神经元间到神经元内:由于网络结构以神经元为单位,以 z 代表一个神经元求,先省略 w,b
神经元间
解法一:局部到全体 (分子布局)
先求解各个边,再找路径,路径上相乘,路径间相加。
输出层到损失函数
$$
\frac{ \partial C}{\partial z_i^{(L)}} = \frac{ \partial C}{\partial a_i^{(L)}} \frac{\partial a_i^{(L)}}{ \partial z_i^{(L)}}
= \frac{ \partial C}{\partial a_i^{(L)}} f’({  z_i^{(L)}})
$$
分子布局的矩阵形式为(只有 a_i 和 z_i 有关,所以为对角阵):
$$
\frac{ \partial C}{\partial \mathbf z^{(L)}} = \frac{ \partial C}{\partial \mathbf a^{(L)}} \frac{\partial \mathbf a^{(L)}}{ \partial \mathbf z^{(L)}}
= \frac{ \partial C}{\partial \mathbf a^{(L)}} diag(f’(\mathbf z^{(L)}))
$$
Hadamard 乘积形式为 (混合布局,维持主体):
$$
\frac{ \partial C}{\partial \mathbf z^{(L)}} = C’(\mathbf a^{(L)})  \odot f’(\mathbf z^{(L)})
$$
相邻层
$$
\frac{ \partial z^{(l+1)}_j}{\partial z_i^{(l)}} = \frac{ \partial z^{(l+1)}_j}{\partial a_i^{(l)}} \frac{\partial a_i^{(l)}}{ \partial zi^{(l)}}
= w^{(l+1)}{j←i} f’({  z_i^{(l)}})
$$
矩阵形式:$w^{(l+1)}{j←i}$ 合并成 $\mathbf W^{(l+1)} $ 矩阵的元素,l+1行,l列,矩阵每一行都是一个权值向量,$w^{(l+1)}{j←i} = w^{(l+1)}_{ji} $
$$
\frac{ \partial \mathbf z^{(l+1)}}{\partial \mathbf z^{(l)}} = \frac{ \partial \mathbf z^{(l+1)}}{\partial \mathbf a^{(l)}} \frac{\partial \mathbf a^{(l)}}{ \partial \mathbf z^{(l)}}
= \mathbf W^{(l+1)} diag(f’(\mathbf z^{(l)}))
$$
无法写成 Hadamard 乘积形式
路径
$$
\frac{ \partial C}{\partial zi^{(l)}} = \sum{mnk … pq} \frac{ \partial C}{\partial z_m^{(L)}} \frac{\partial z_m^{(L)}}{ \partial z_n^{(L-1)}}  \frac{\partial z_n^{(L-1)}}{ \partial z_k^{(L-2)}} … \frac{\partial z_p^{(l+1)}}{ \partial z_q^{(l)}}
$$
不好计算,直接看矩阵形式:
$$
\begin{align}
\frac{ \partial C}{\partial \mathbf z^{(l)}}
=& \frac{ \partial C}{\partial \mathbf z^{(L)}} \frac{\partial \mathbf z^{(L)}}{ \partial \mathbf z^{(L-1)}}  \frac{\partial \mathbf z^{(L-1)}}{ \partial \mathbf z^{(L-2)}} … \frac{\partial \mathbf z^{(l+1)}}{ \partial \mathbf z^{(l)}}
\
=&
\frac{ \partial C}{\partial \mathbf a^{(L)}} diag(f’(\mathbf z^{(L)}))

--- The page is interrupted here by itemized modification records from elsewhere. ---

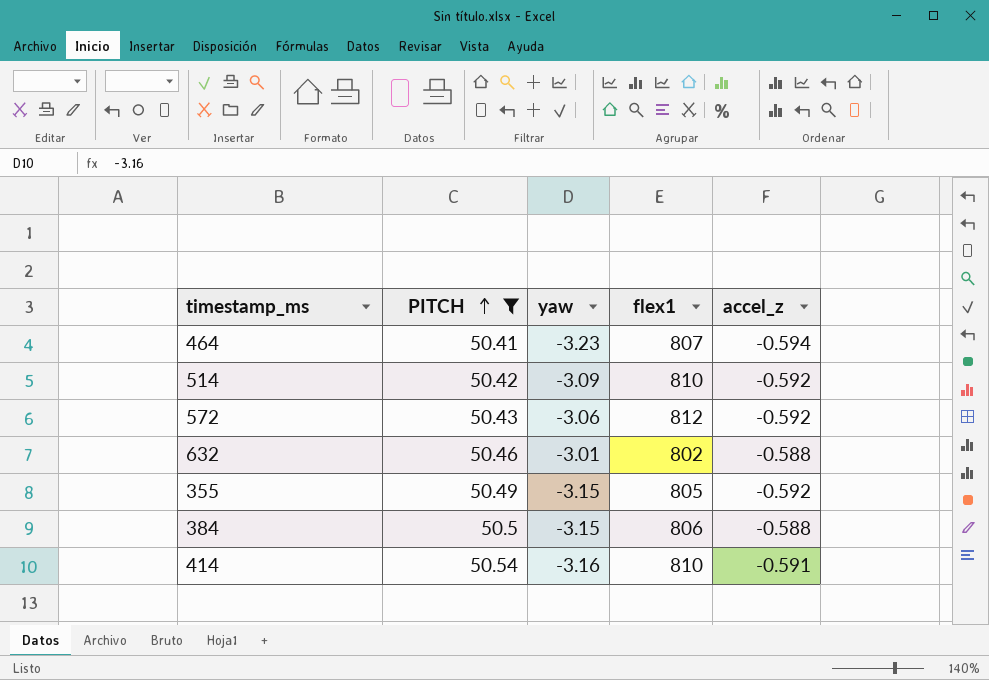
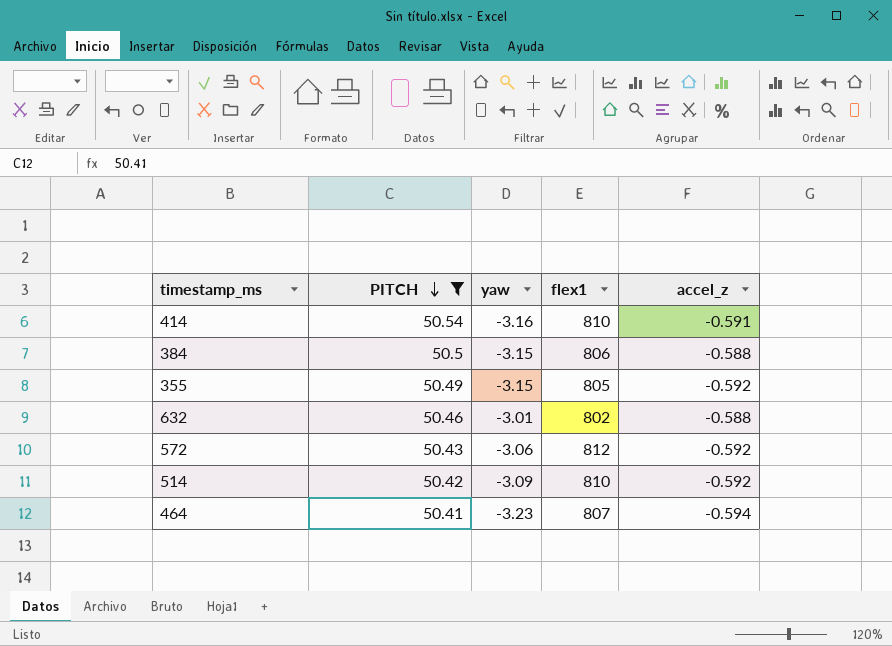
row order: PITCH ascending -> PITCH descending

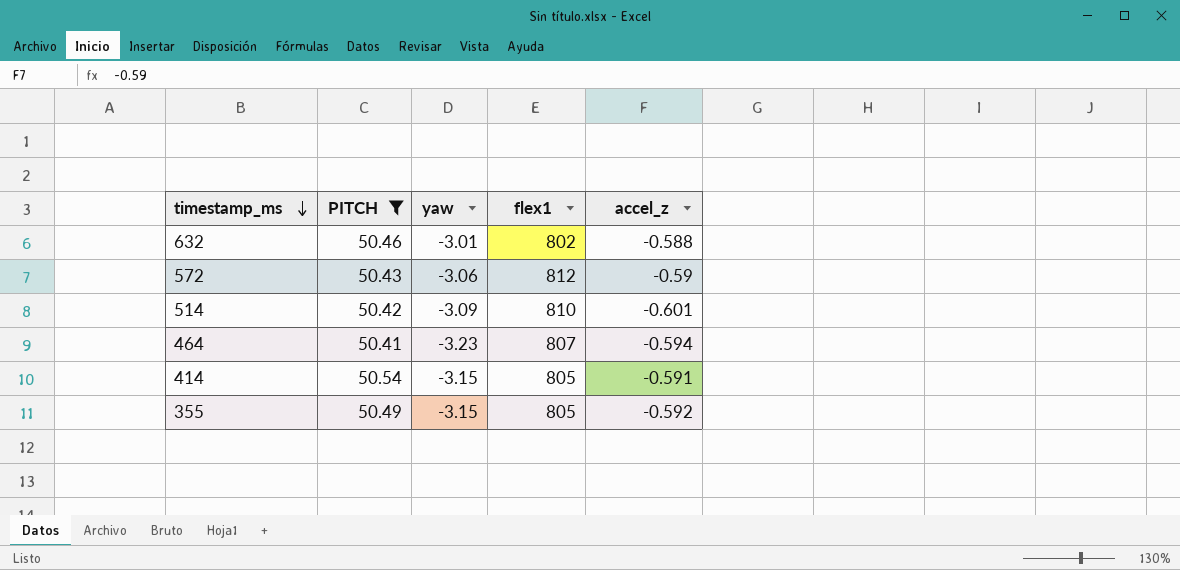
row order: PITCH descending -> timestamp_ms descending
row 384: 50.5 | -3.15 | 806 | -0.588 -> none
572 | accel_z: -0.592 -> -0.59
514 | accel_z: -0.592 -> -0.601
414 | yaw: -3.16 -> -3.15
414 | flex1: 810 -> 805

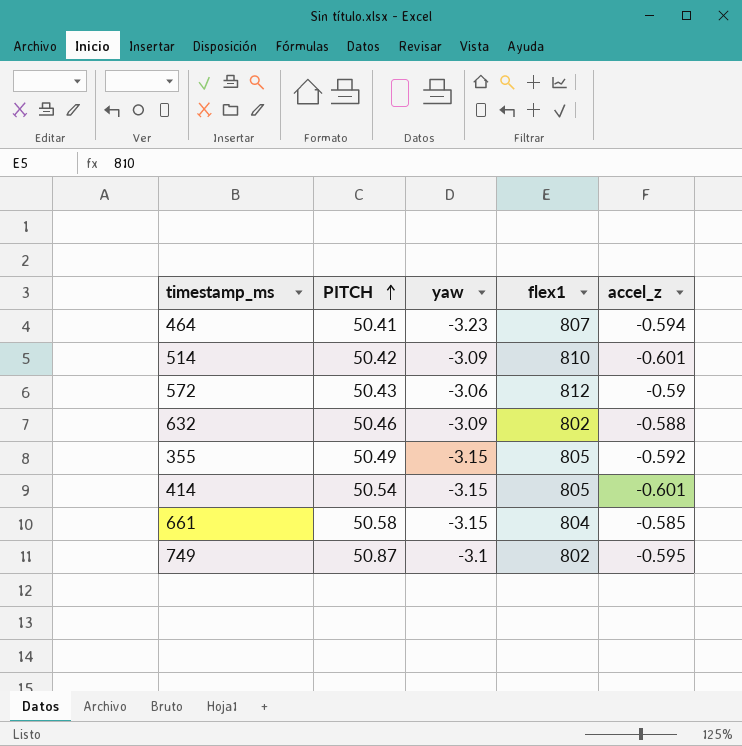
filter: PITCH <= 50.54 -> none
row order: timestamp_ms descending -> PITCH ascending
632 | yaw: -3.01 -> -3.09
414 | accel_z: -0.591 -> -0.601

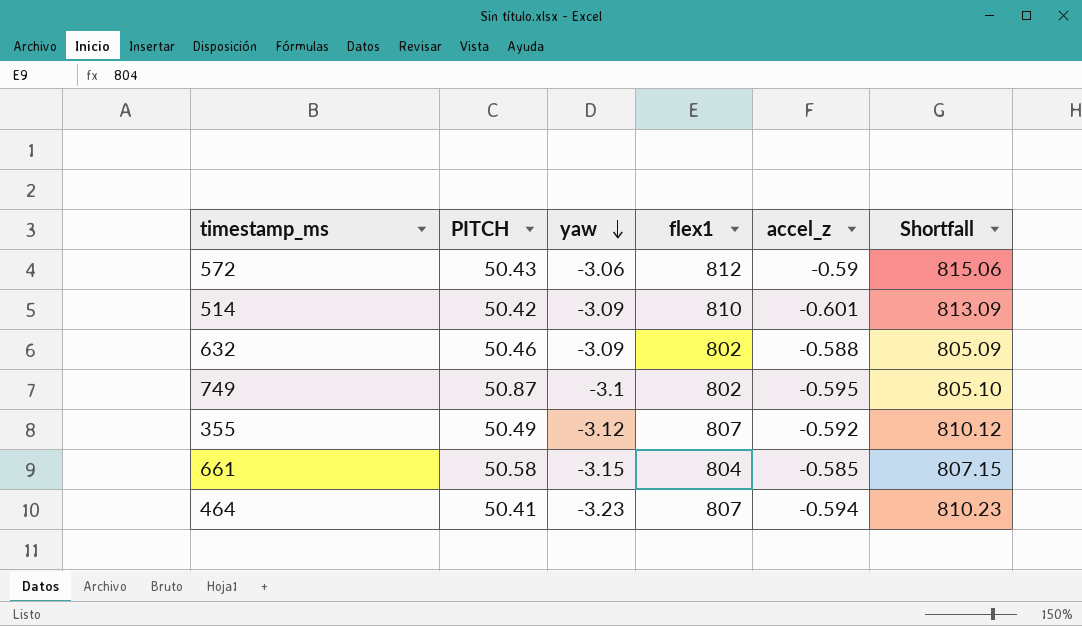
row order: PITCH ascending -> yaw descending
column Shortfall | formula: none -> [flex1] - [yaw]
row 414: 50.54 | -3.15 | 805 | -0.601 -> none
355 | yaw: -3.15 -> -3.12
355 | flex1: 805 -> 807

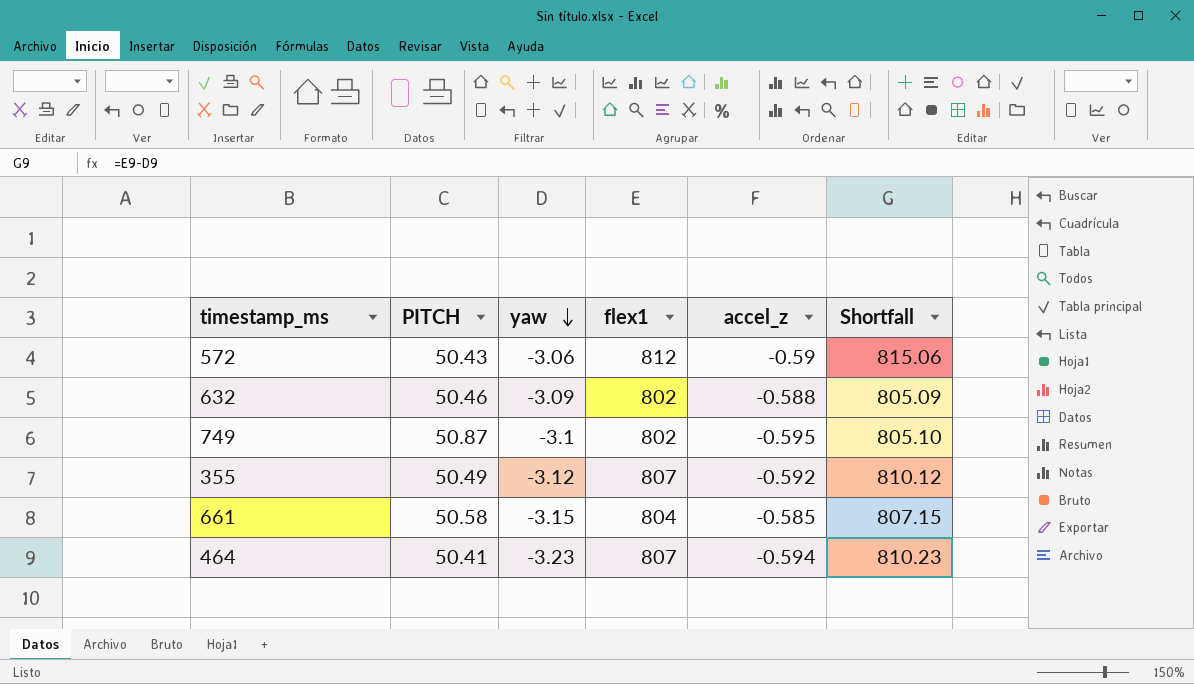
row 514: 50.42 | -3.09 | 810 | -0.601 | 813.09 -> none

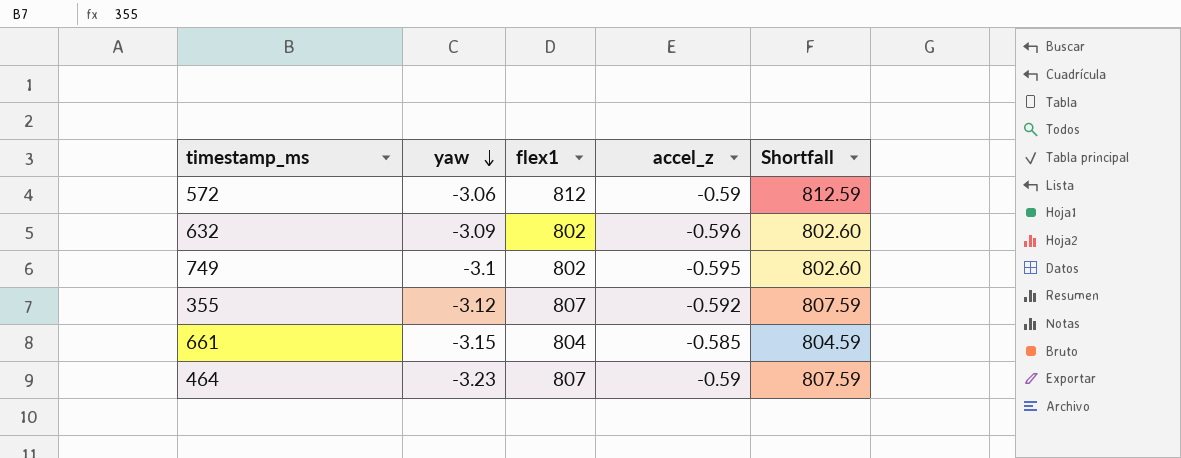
column PITCH | position: 2 -> none
column Shortfall | formula: [flex1] - [yaw] -> [flex1] - [accel_z]
632 | accel_z: -0.588 -> -0.596
464 | accel_z: -0.594 -> -0.59

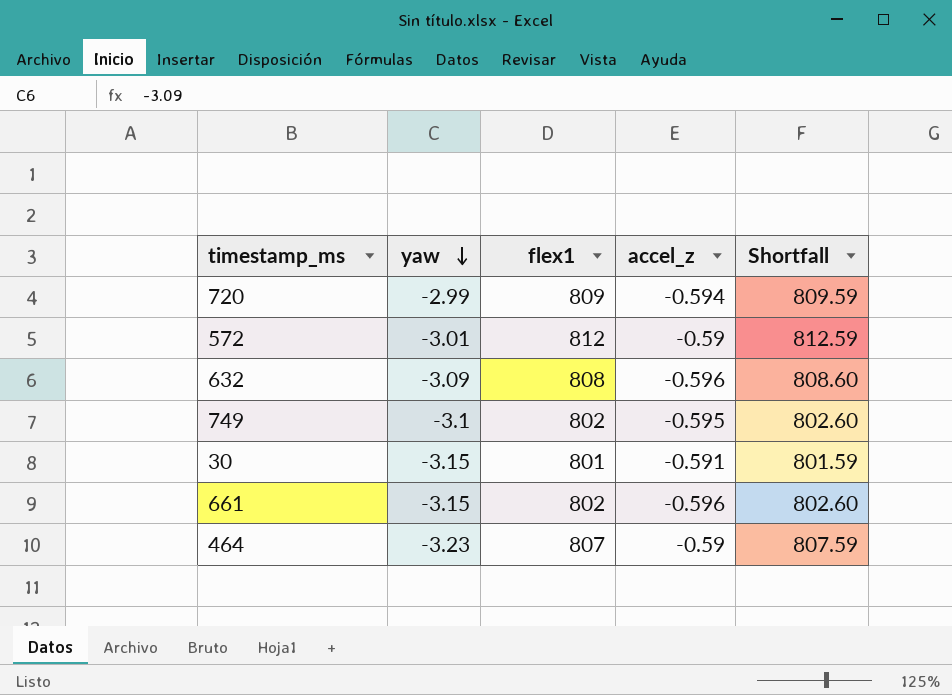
row 355: -3.12 | 807 | -0.592 | 807.59 -> none
row 720: none -> -2.99 | 809 | -0.594 | 809.59
572 | yaw: -3.06 -> -3.01
632 | flex1: 802 -> 808
632 | Shortfall: 802.60 -> 808.60
row 30: none -> -3.15 | 801 | -0.591 | 801.59
661 | flex1: 804 -> 802
661 | accel_z: -0.585 -> -0.596
661 | Shortfall: 804.59 -> 802.60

\mathbf W^{(L)} diag(f’(\mathbf z^{(L-1)}))
\mathbf W^{(L-1)} diag(f’(\mathbf z^{(L-2)}))
… \
& \mathbf W^{(l+1)} diag(f’(\mathbf z^{(l)}))
\end{align}
$$
Hadamard 乘积形式:
$$
\begin{align}
\frac{ \partial C}{\partial \mathbf z^{(l)}}
=& \frac{ \partial C}{\partial \mathbf z^{(L)}} \frac{\partial \mathbf z^{(L)}}{ \partial \mathbf z^{(L-1)}}  \frac{\partial \mathbf z^{(L-1)}}{ \partial \mathbf z^{(L-2)}} … \frac{\partial \mathbf z^{(l+1)}}{ \partial \mathbf z^{(l)}}
\
=&
 C’(\mathbf a^{(L)})  \odot f’(\mathbf z^{(L)})
\mathbf W^{(L)} \odot f’(\mathbf z^{(L-1)})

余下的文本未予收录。